To get to the Baku Ateshgah take the metro to Koroglu station (formerly Ezizbeyov). A fleet of cabs will greet you (the cab cost is about 15 AZN with four people, but there is room for haggling). The drive takes you on the same path to Heydar Aliyev International Airport for about 3 km (~1.8 miles), before veering off to the right (southeast) onto Saltar Behlul-Zadeh Kuchesi (at the turn off, there is a clock tower to the right of the highway) – my recollection gets a bit hazy after that. Google Maps tells me that the car took a brief left turn at Zigh Prospekti and then a left onto Balandin. This road took us straight to the door of the Temple (on the right. Entrance fee: 2 AZN and was open on Sunday before 6pm).

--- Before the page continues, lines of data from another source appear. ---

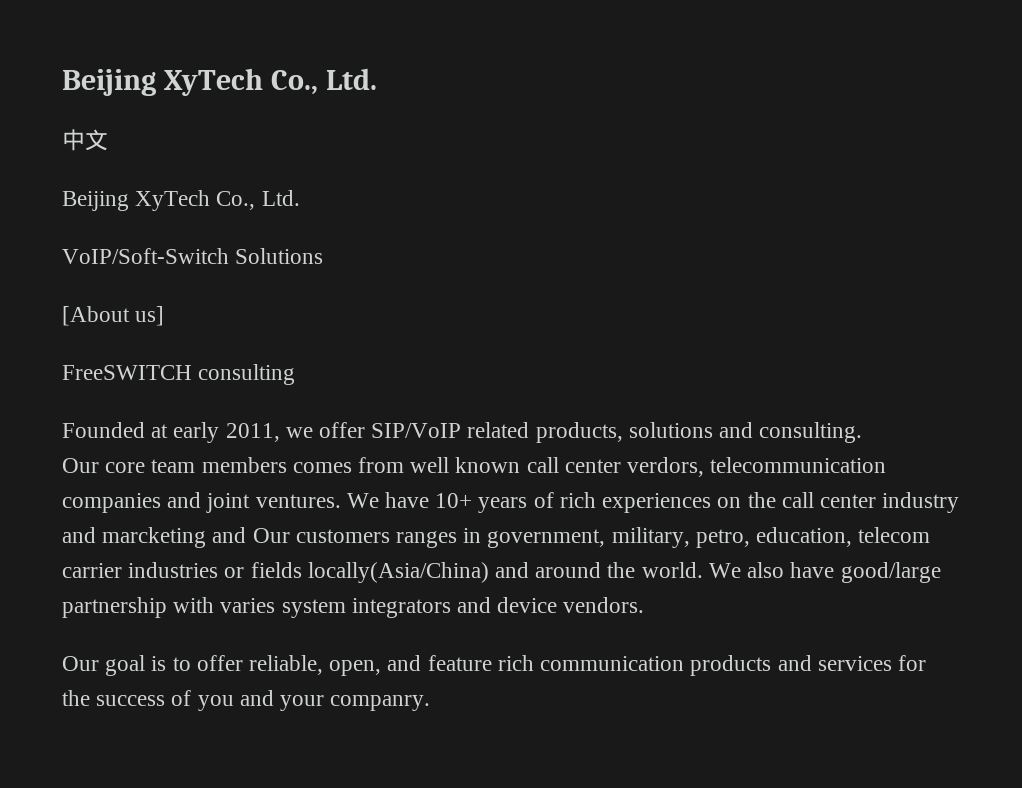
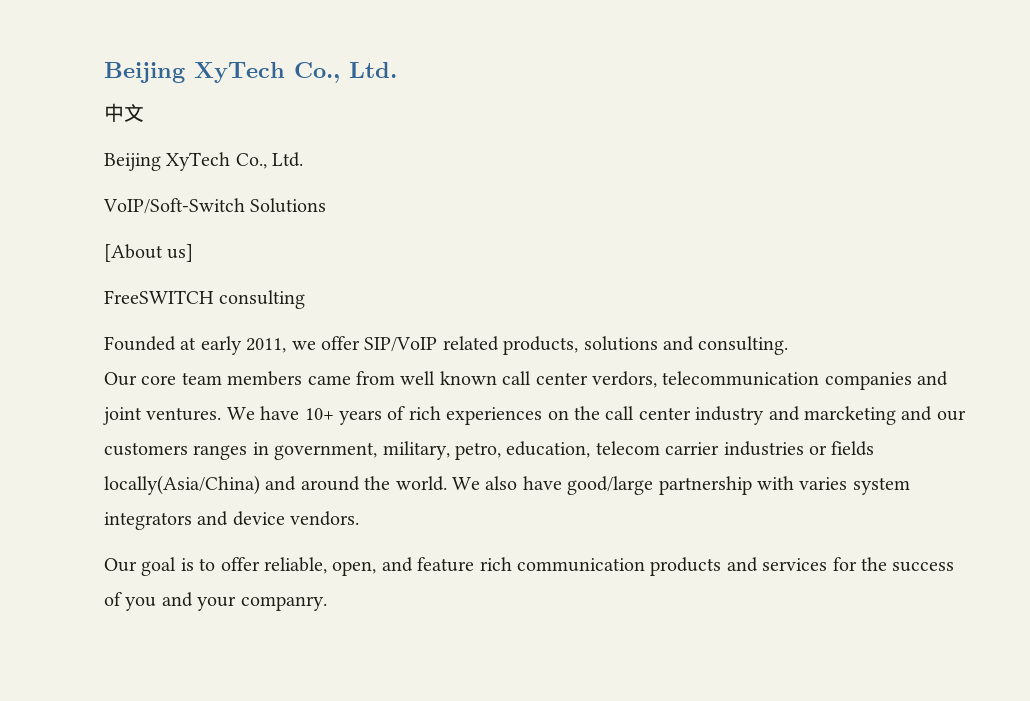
- Our core team members comes from well known call center verdors, telecommunication companies and joint ventures.
+ Our core team members came from well known call center verdors, telecommunication companies and joint ventures.
- We have 10+ years of rich experiences on the call center industry and marcketing and Our customers ranges in government, military, petro, education, telecom carrier industries or fields locally(Asia/China) and around the world.
+ We have 10+ years of rich experiences on the call center industry and marcketing and our customers ranges in government, military, petro, education, telecom carrier industries or fields locally(Asia/China) and around the world.

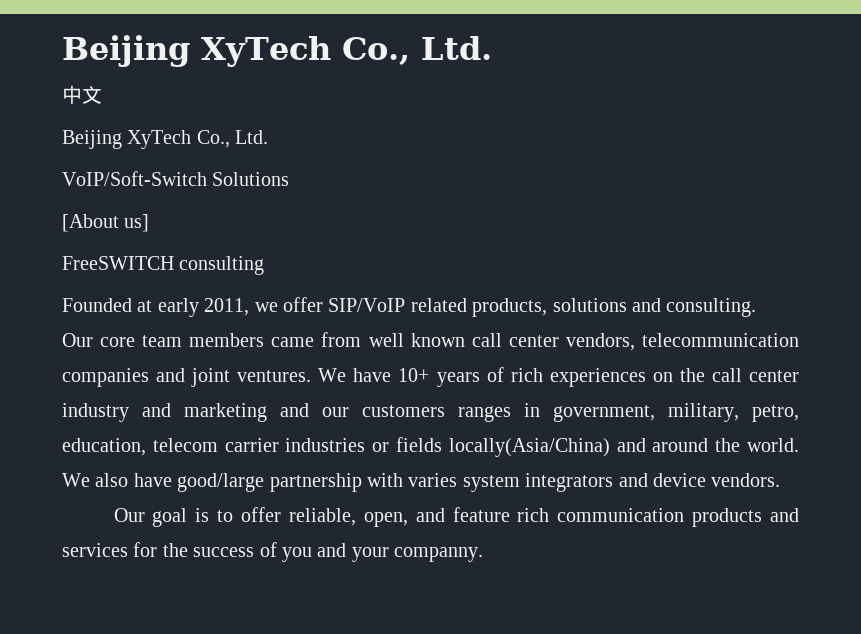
- Our core team members came from well known call center verdors, telecommunication companies and joint ventures.
+ Our core team members came from well known call center vendors, telecommunication companies and joint ventures.
- We have 10+ years of rich experiences on the call center industry and marcketing and our customers ranges in government, military, petro, education, telecom carrier industries or fields locally(Asia/China) and around the world.
+ We have 10+ years of rich experiences on the call center industry and marketing and our customers ranges in government, military, petro, education, telecom carrier industries or fields locally(Asia/China) and around the world.
- Our goal is to offer reliable, open, and feature rich communication products and services for the success of you and your companry.
+ Our goal is to offer reliable, open, and feature rich communication products and services for the success of you and your companny.

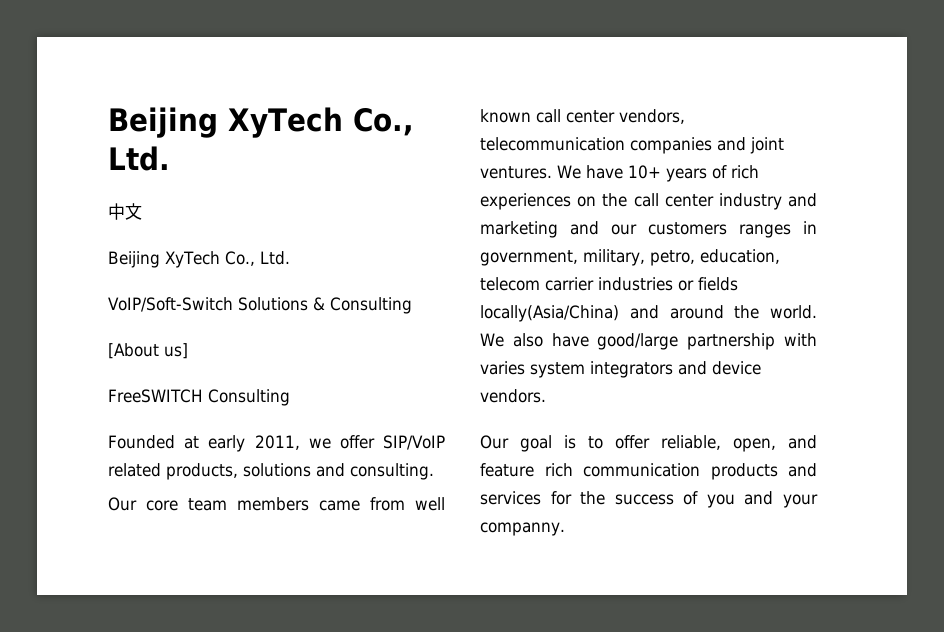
- VoIP/Soft-Switch Solutions
+ VoIP/Soft-Switch Solutions & Consulting
- FreeSWITCH consulting
+ FreeSWITCH Consulting

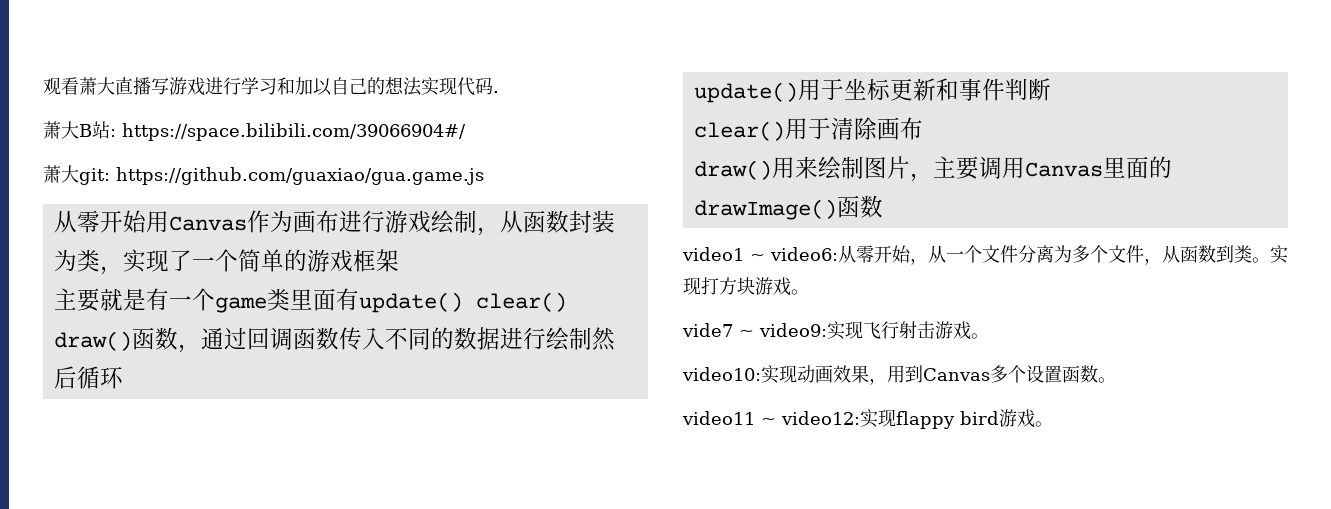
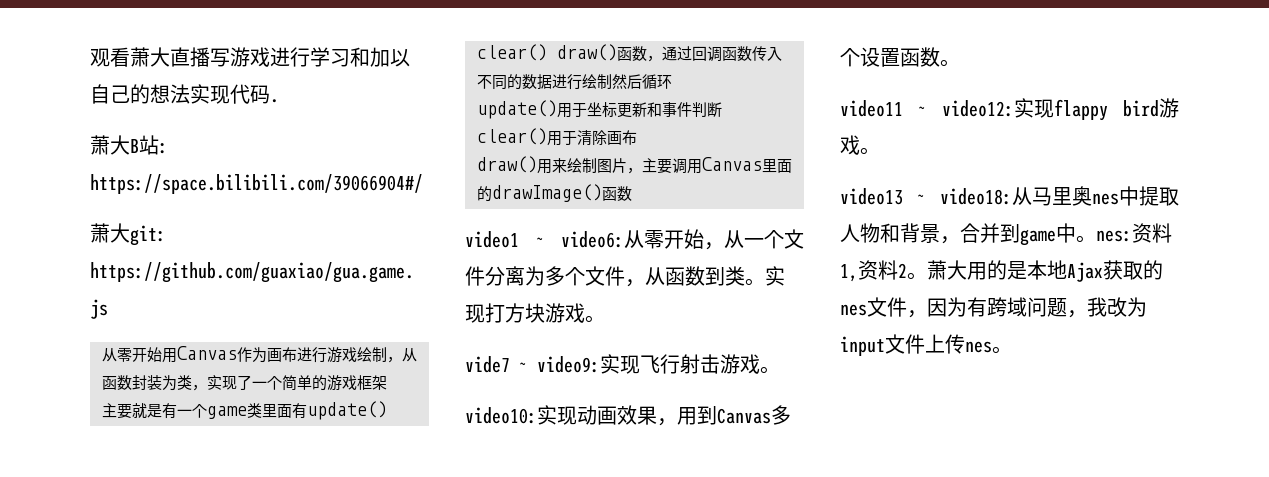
+ video13 ~ video18:从马里奥nes中提取人物和背景，合并到game中。nes:资料1,资料2。萧大用的是本地Ajax获取的nes文件，因为有跨域问题，我改为input文件上传nes。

Soon the Azerbaijani government will be reconstructing this ateshgah, which raises many questions over the “ownership” or “purpose” of such a cultural artifact. The backdrop was a nice, dusty, suburban town, vast oil fields (as is the case with much of the Absheron Peninsula) and children playing soccer at the dead end of Balandin road. The entrance could be missed if you are moving to quickly and not sure what to look for, and the homes were built snug against the walls. As a tourist, I found the, somewhat, inconspicuous temple much more appealing than many “tourist attractions” in the States. The place gave off a sense of authenticity, without the facade of overly verbose signage, grandiose presentation and concession stands. Rather than a sphere of sterile environment to hedge the ancient walls, “real” life was going on all around it. The living culture of modern Azerbaijan engulfed and interwoven with the curious link to the past.